# Daily Feature Pipeline
* Retrieve todays data for flights and google trends
* Add these new data to the Feature Store 

## OpenSky Recent Data 
* Use the OpenSky api to retrieve the most recent flight landing data, to update our feature group

In [1]:
import pandas as pd 
import os
import datetime
import requests 
import hopsworks

In [2]:
project = hopsworks.login()
fs = project.get_feature_store() 
secrets = hopsworks.get_secrets_api()

2026-01-09 16:10:45,462 INFO: Initializing external client
2026-01-09 16:10:45,462 INFO: Base URL: https://c.app.hopsworks.ai:443




To ensure compatibility please install the latest bug fix release matching the minor version of your backend (4.2) by running 'pip install hopsworks==4.2.*'


2026-01-09 16:10:47,372 INFO: Python Engine initialized.

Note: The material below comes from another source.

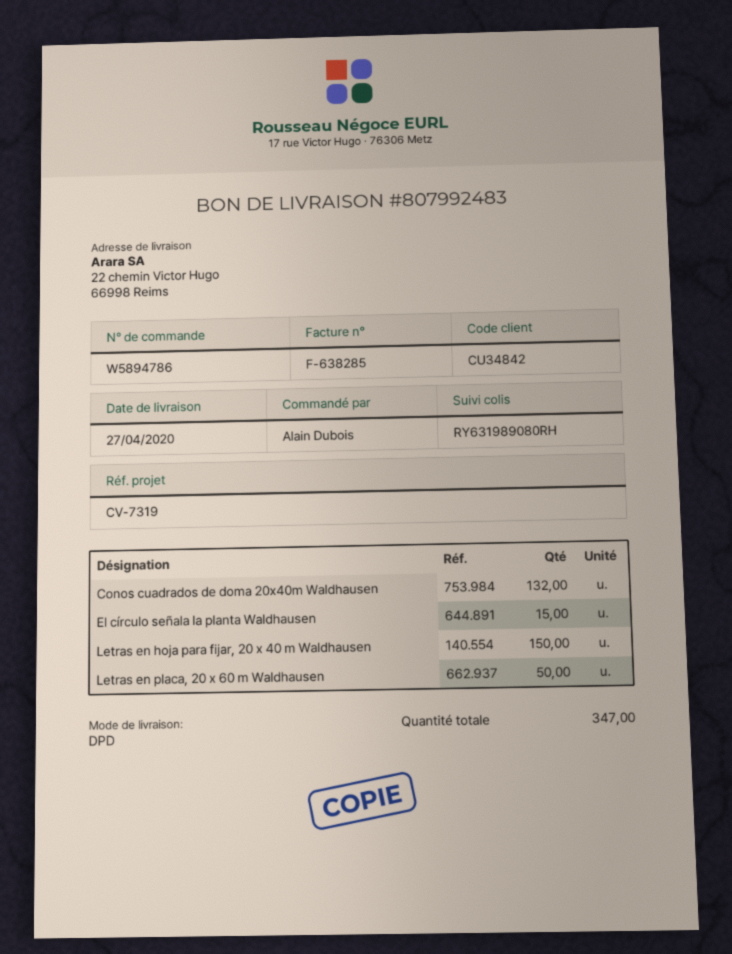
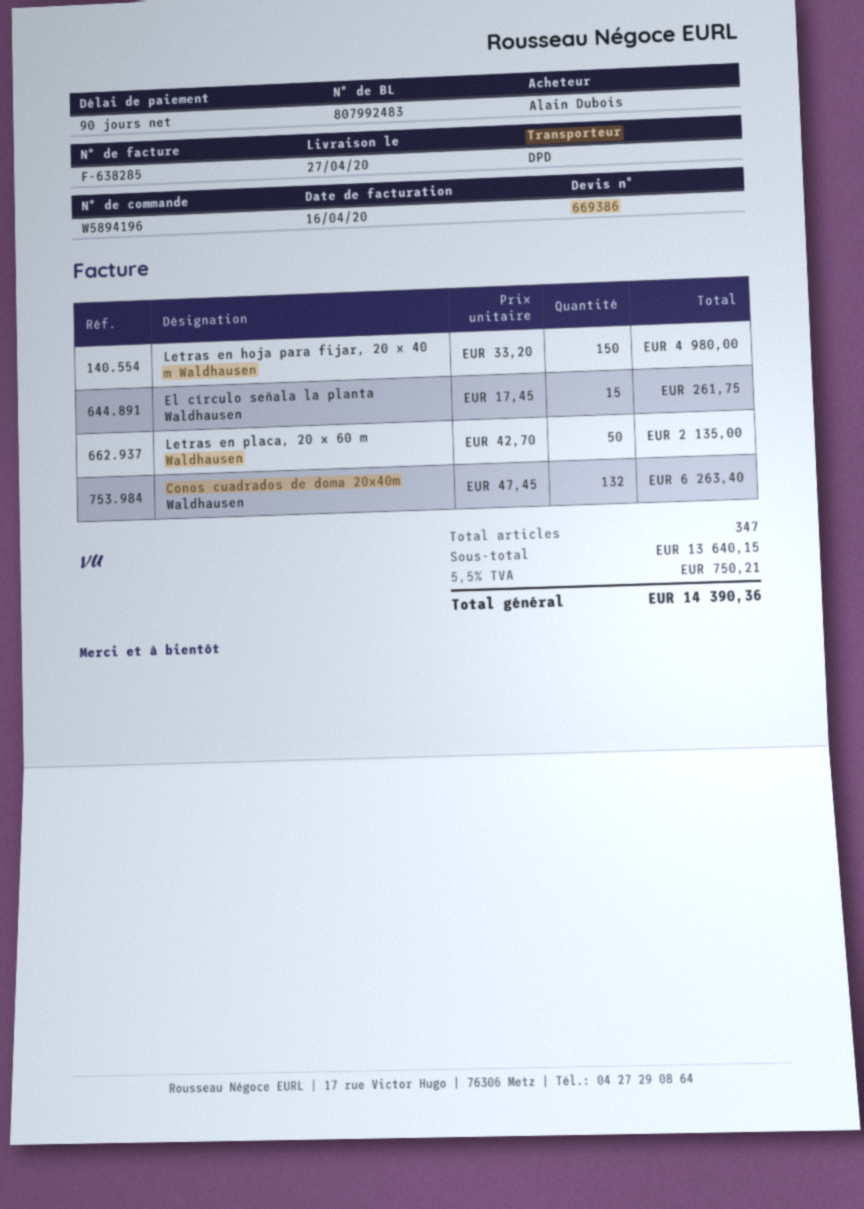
order number: W5894786 -> W5894196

Logged in to project, explore it here https://c.app.hopsworks.ai:443/p/1296539


In [3]:
CLIENT_ID = secrets.get_secret("OPENSKY_CLIENT_ID").value
CLIENT_SECRET = secrets.get_secret("OPENSKY_CLIENT_SECRET").value
ICAO = "ESSA"

def get_access_token():
    auth_url = "https://auth.opensky-network.org/auth/realms/opensky-network/protocol/openid-connect/token"
    data = {
        "grant_type": "client_credentials",
        "client_id": CLIENT_ID,
        "client_secret": CLIENT_SECRET
    }
    response = requests.post(auth_url, data=data)
    response.raise_for_status()
    return response.json().get("access_token")

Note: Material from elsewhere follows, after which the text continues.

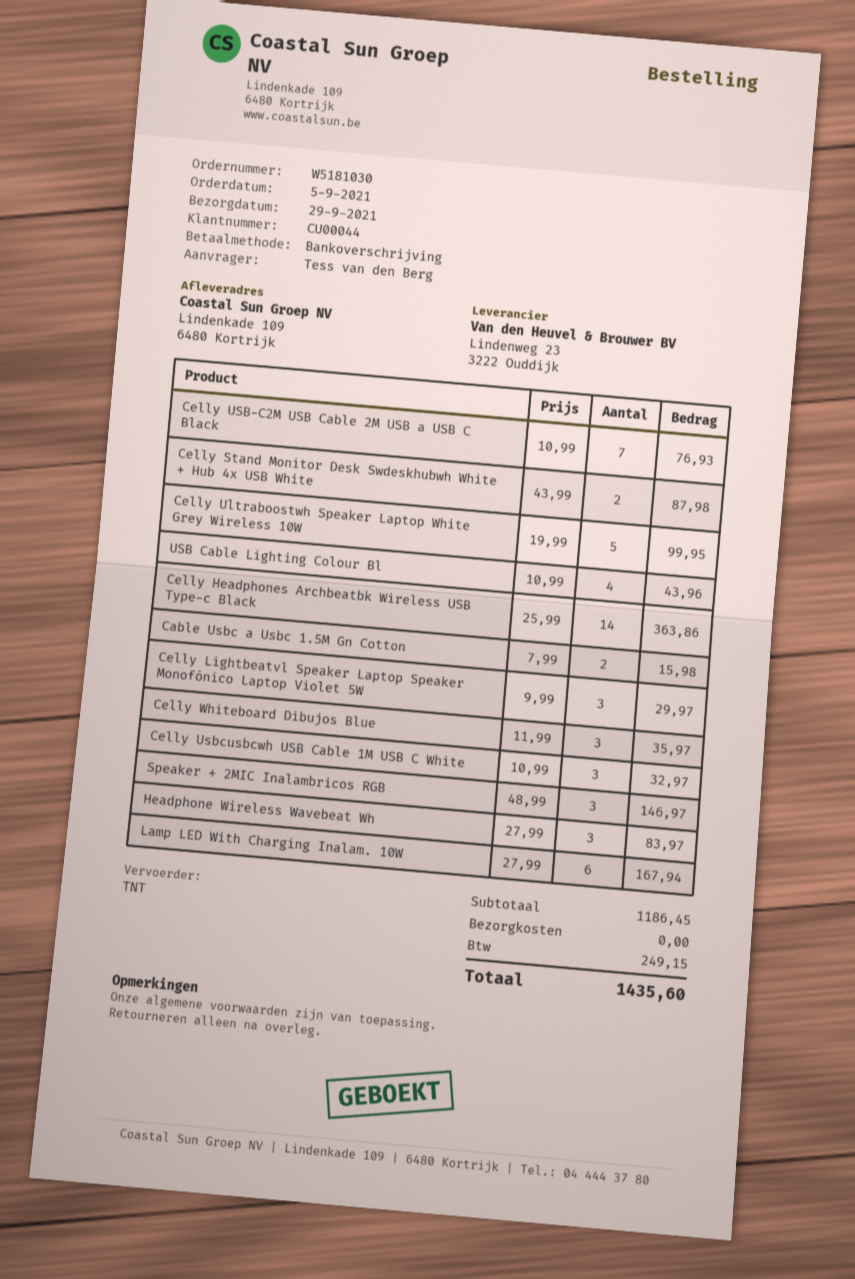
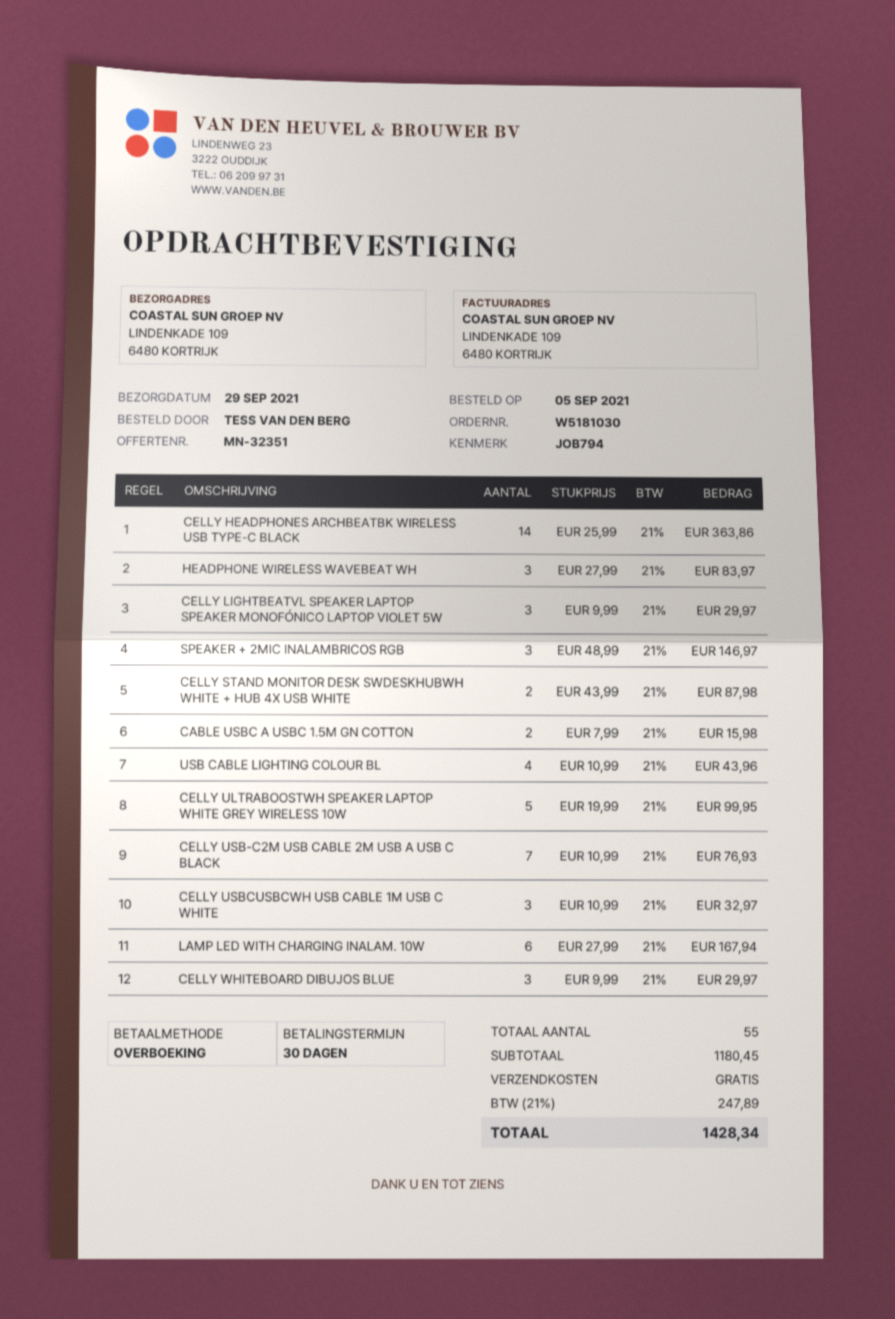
Celly Whiteboard Dibujos Blue: 3 x 11.99 = 35.97 -> 3 x 9.99 = 29.97
subtotal: 1186.45 -> 1180.45
tax: 249.15 -> 247.89
total: 1435.60 -> 1428.34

def fetch_yesterday_data(token):
    # Calculate yesterday's window
    yesterday = datetime.date.today() - datetime.timedelta(days=1)
    start_ts = int(datetime.datetime.combine(yesterday, datetime.time.min).timestamp())
    end_ts = int(datetime.datetime.combine(yesterday, datetime.time.max).timestamp())

    api_url = f"https://opensky-network.org/api/flights/arrival?airport={ICAO}&begin={start_ts}&end={end_ts}"
    headers = {"Authorization": f"Bearer {token}"}
    
    response = requests.get(api_url, headers=headers)
    if response.status_code == 200:
        flights = response.json()
        return yesterday, len(flights)
    else:
        print(f"API Error: {response.status_code}")
        return yesterday, 0

token = get_access_token()
flight_date, total_landings = fetch_yesterday_data(token)

print(f"Arlanda had {total_landings} landings on date: {flight_date}")

Arlanda had 2 landings on date: 2026-01-08


## Uploading new data to the Feature Store 

**New Flight Data**

In [4]:
new_flight_data = pd.DataFrame({
    "date": [flight_date],
    "total_landings": [total_landings],
})

In [5]:
# Retrieve feature group
flight_data_fg = fs.get_feature_group(
    name='flight_data_arlanda',
    version=1,
)

In [6]:
# insert new data
flight_data_fg.insert(new_flight_data, wait = True)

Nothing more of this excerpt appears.